The data below is to be written out exactly, with no pictures.

▸ **SUPPLIED RECORDS**:
- - -

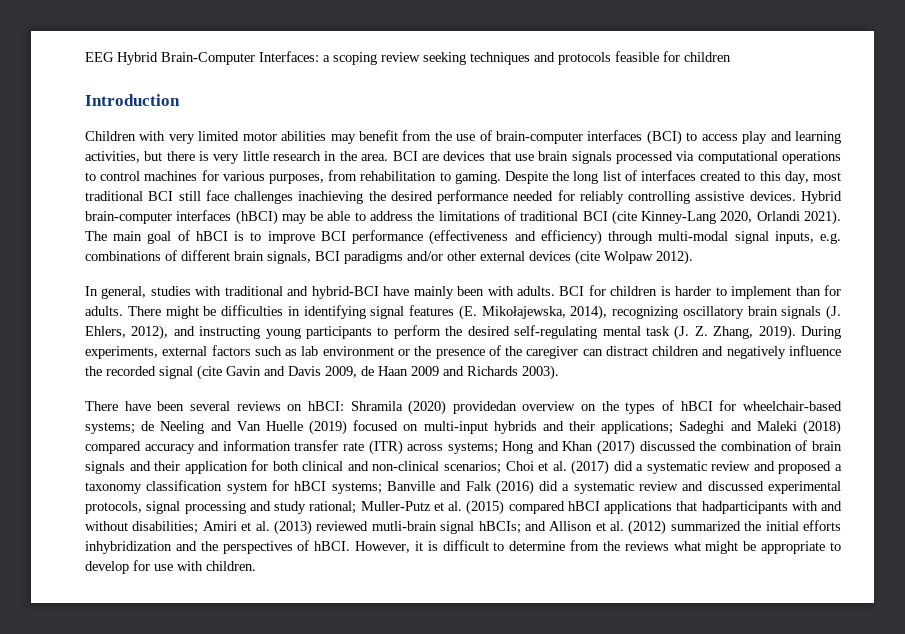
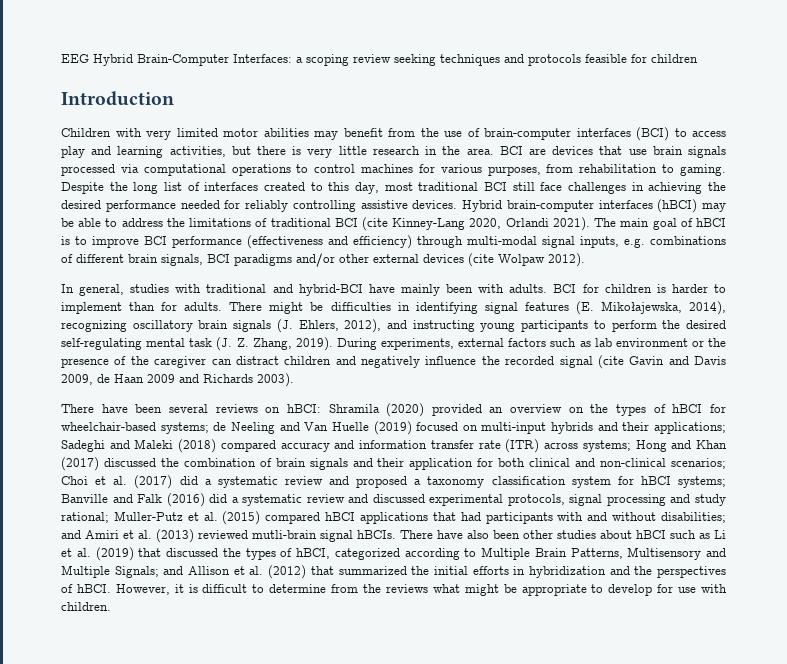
- Despite the long list of interfaces created to this day, most traditional BCI still face challenges inachieving the desired performance needed for reliably controlling assistive devices.
+ Despite the long list of interfaces created to this day, most traditional BCI still face challenges in achieving the desired performance needed for reliably controlling assistive devices.
- Shramila (2020) providedan overview on the types of hBCI for wheelchair-based systems;
+ Shramila (2020) provided an overview on the types of hBCI for wheelchair-based systems;
- Muller-Putz et al. (2015) compared hBCI applications that hadparticipants with and without disabilities;
+ Muller-Putz et al. (2015) compared hBCI applications that had participants with and without disabilities;
- Amiri et al. (2013) reviewed mutli-brain signal hBCIs;
+ and Amiri et al. (2013) reviewed mutli-brain signal hBCIs. There have also been other studies about hBCI such as Li et al. (2019) that discussed the types of hBCI, categorized according to Multiple Brain Patterns, Multisensory and Multiple Signals;
- and Allison et al. (2012) summarized the initial efforts inhybridization and the perspectives of hBCI.
+ and Allison et al. (2012) that summarized the initial efforts in hybridization and the perspectives of hBCI.

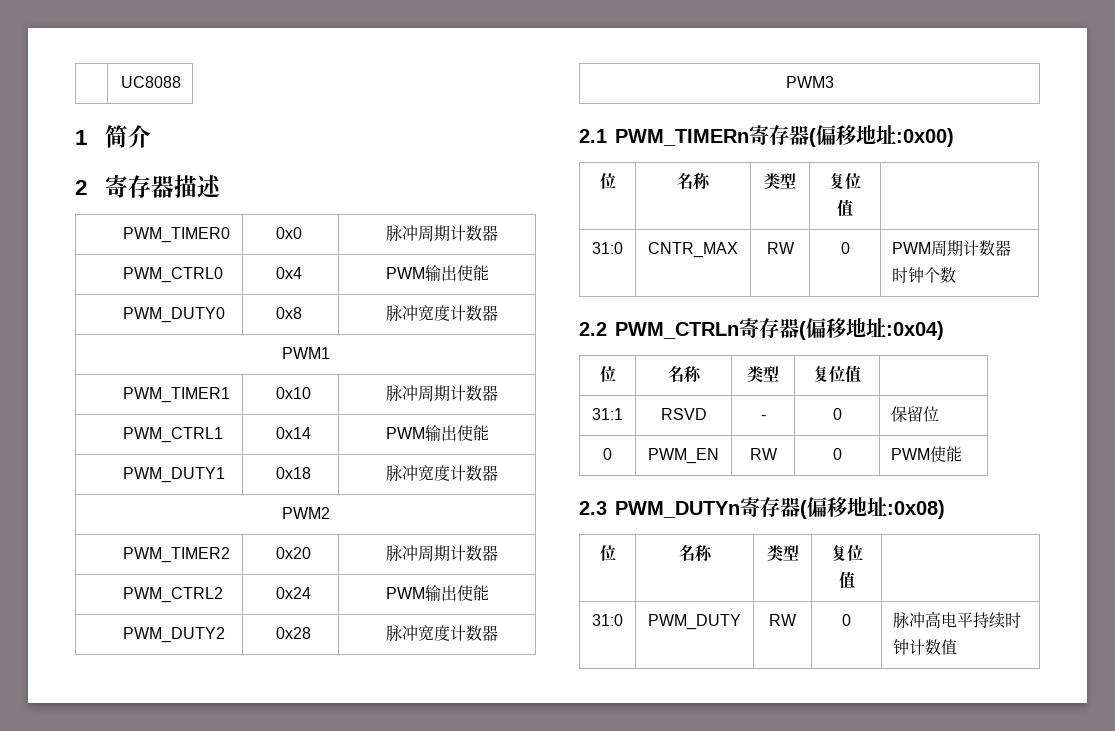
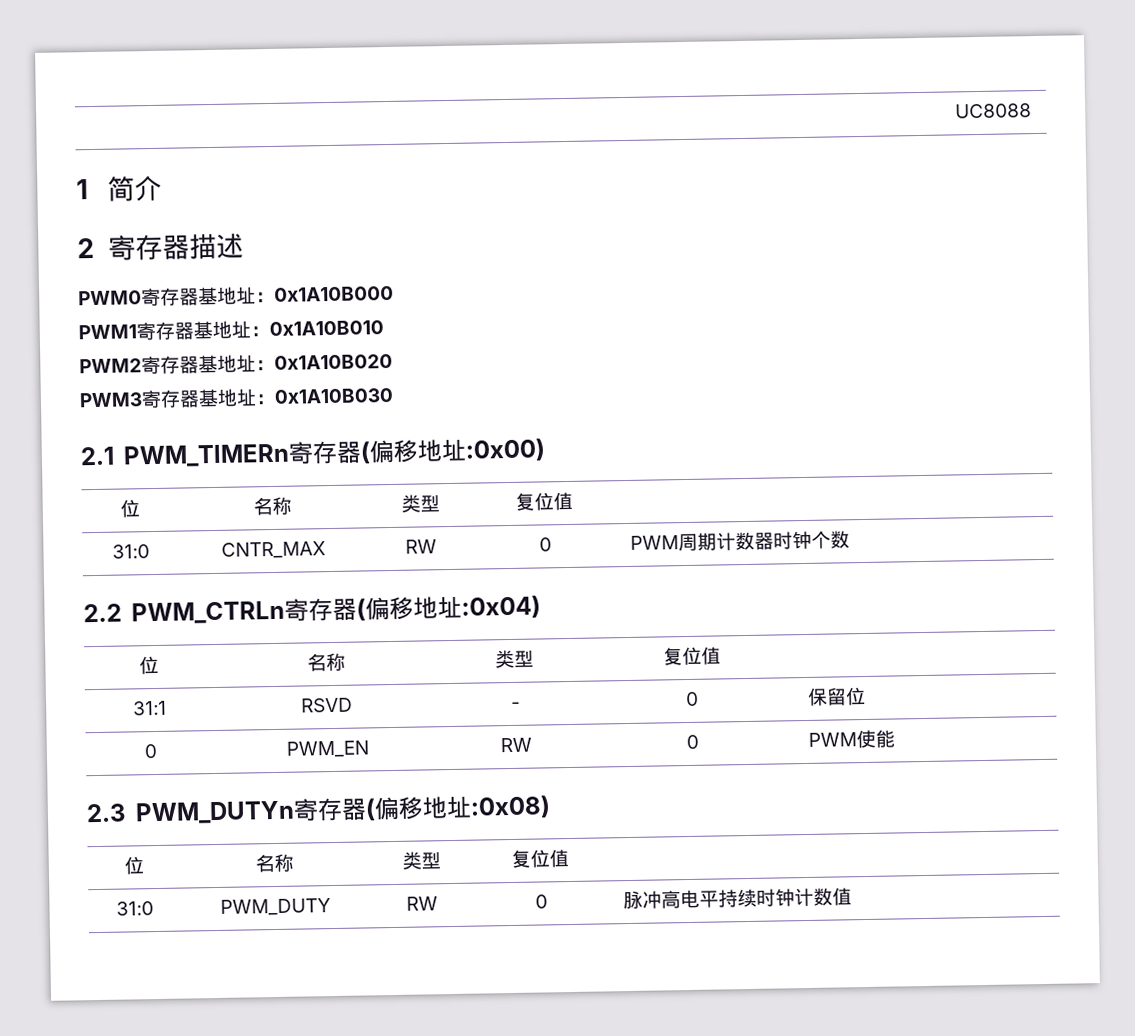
- PWM_TIMER0 | 0x0 | 脉冲周期计数器
- PWM_CTRL0 | 0x4 | PWM输出使能
- PWM_DUTY0 | 0x8 | 脉冲宽度计数器
- PWM1
- PWM_TIMER1 | 0x10 | 脉冲周期计数器
- PWM_CTRL1 | 0x14 | PWM输出使能
- PWM_DUTY1 | 0x18 | 脉冲宽度计数器
- PWM2
- PWM_TIMER2 | 0x20 | 脉冲周期计数器
- PWM_CTRL2 | 0x24 | PWM输出使能
- PWM_DUTY2 | 0x28 | 脉冲宽度计数器
- PWM3
+ PWM0寄存器基地址：0x1A10B000
+ PWM1寄存器基地址：0x1A10B010
+ PWM2寄存器基地址：0x1A10B020
+ PWM3寄存器基地址：0x1A10B030

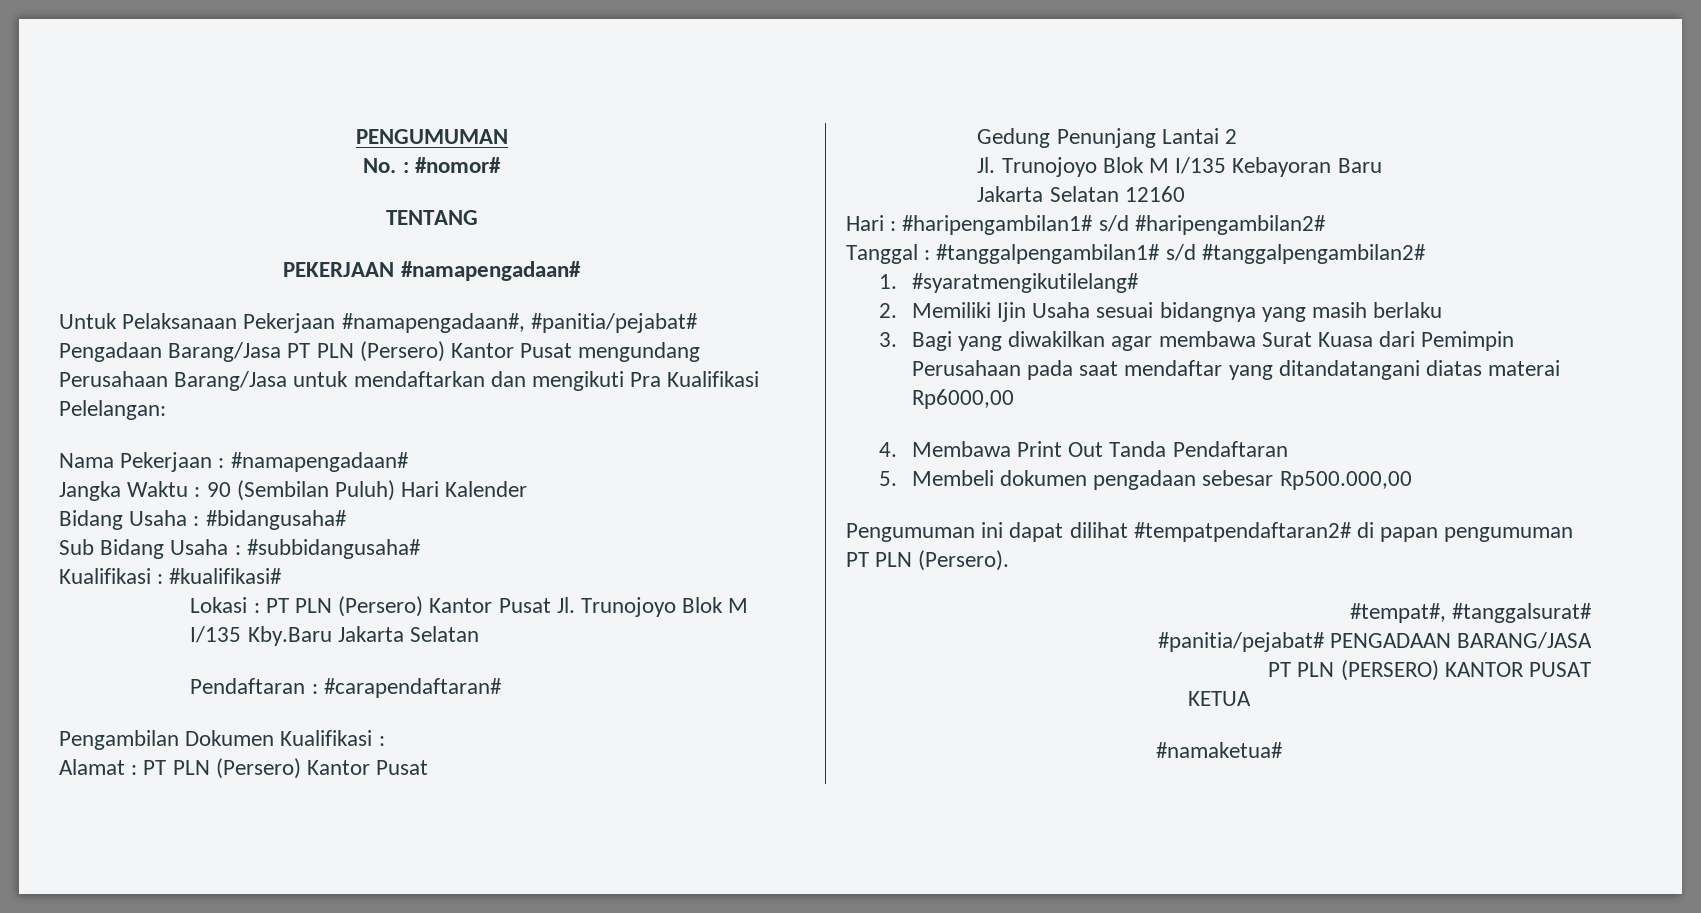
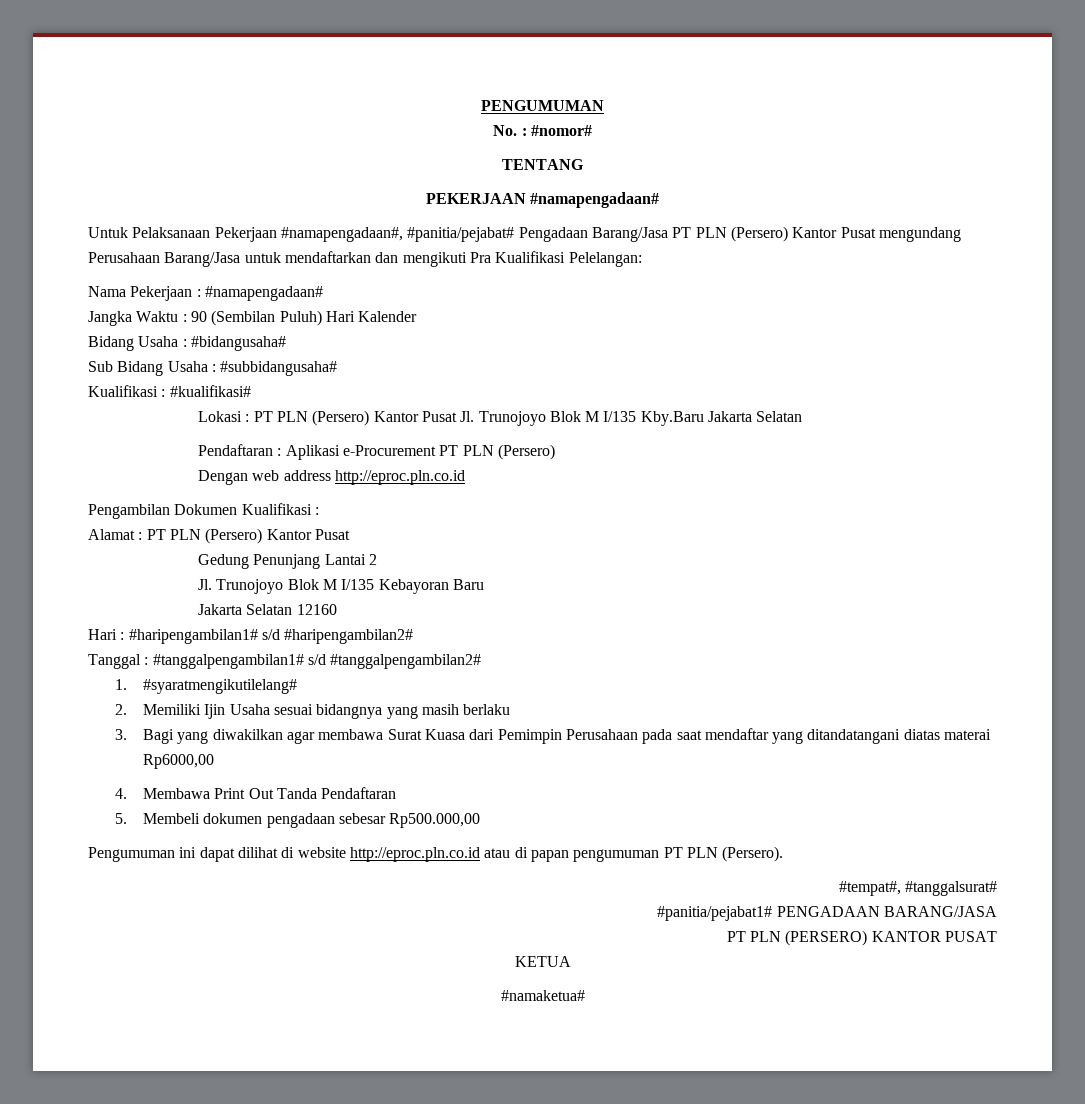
- Pendaftaran : #carapendaftaran#
+ Pendaftaran : Aplikasi e-Procurement PT PLN (Persero)
+ Dengan web address http://eproc.pln.co.id
- Pengumuman ini dapat dilihat #tempatpendaftaran2# di papan pengumuman PT PLN (Persero).
+ Pengumuman ini dapat dilihat di website http://eproc.pln.co.id atau di papan pengumuman PT PLN (Persero).
- #panitia/pejabat# PENGADAAN BARANG/JASA
+ #panitia/pejabat1# PENGADAAN BARANG/JASA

- - -

▸ **FINISHED TASK**:
- Despite the long list of interfaces created to this day, most traditional BCI still face challenges inachieving the desired performance needed for reliably controlling assistive devices.
+ Despite the long list of interfaces created to this day, most traditional BCI still face challenges in achieving the desired performance needed for reliably controlling assistive devices.
- Shramila (2020) providedan overview on the types of hBCI for wheelchair-based systems;
+ Shramila (2020) provided an overview on the types of hBCI for wheelchair-based systems;
- Muller-Putz et al. (2015) compared hBCI applications that hadparticipants with and without disabilities;
+ Muller-Putz et al. (2015) compared hBCI applications that had participants with and without disabilities;
- Amiri et al. (2013) reviewed mutli-brain signal hBCIs;
+ and Amiri et al. (2013) reviewed mutli-brain signal hBCIs. There have also been other studies about hBCI such as Li et al. (2019) that discussed the types of hBCI, categorized according to Multiple Brain Patterns, Multisensory and Multiple Signals;
- and Allison et al. (2012) summarized the initial efforts inhybridization and the perspectives of hBCI.
+ and Allison et al. (2012) that summarized the initial efforts in hybridization and the perspectives of hBCI.

- PWM_TIMER0 | 0x0 | 脉冲周期计数器
- PWM_CTRL0 | 0x4 | PWM输出使能
- PWM_DUTY0 | 0x8 | 脉冲宽度计数器
- PWM1
- PWM_TIMER1 | 0x10 | 脉冲周期计数器
- PWM_CTRL1 | 0x14 | PWM输出使能
- PWM_DUTY1 | 0x18 | 脉冲宽度计数器
- PWM2
- PWM_TIMER2 | 0x20 | 脉冲周期计数器
- PWM_CTRL2 | 0x24 | PWM输出使能
- PWM_DUTY2 | 0x28 | 脉冲宽度计数器
- PWM3
+ PWM0寄存器基地址：0x1A10B000
+ PWM1寄存器基地址：0x1A10B010
+ PWM2寄存器基地址：0x1A10B020
+ PWM3寄存器基地址：0x1A10B030

- Pendaftaran : #carapendaftaran#
+ Pendaftaran : Aplikasi e-Procurement PT PLN (Persero)
+ Dengan web address http://eproc.pln.co.id
- Pengumuman ini dapat dilihat #tempatpendaftaran2# di papan pengumuman PT PLN (Persero).
+ Pengumuman ini dapat dilihat di website http://eproc.pln.co.id atau di papan pengumuman PT PLN (Persero).
- #panitia/pejabat# PENGADAAN BARANG/JASA
+ #panitia/pejabat1# PENGADAAN BARANG/JASA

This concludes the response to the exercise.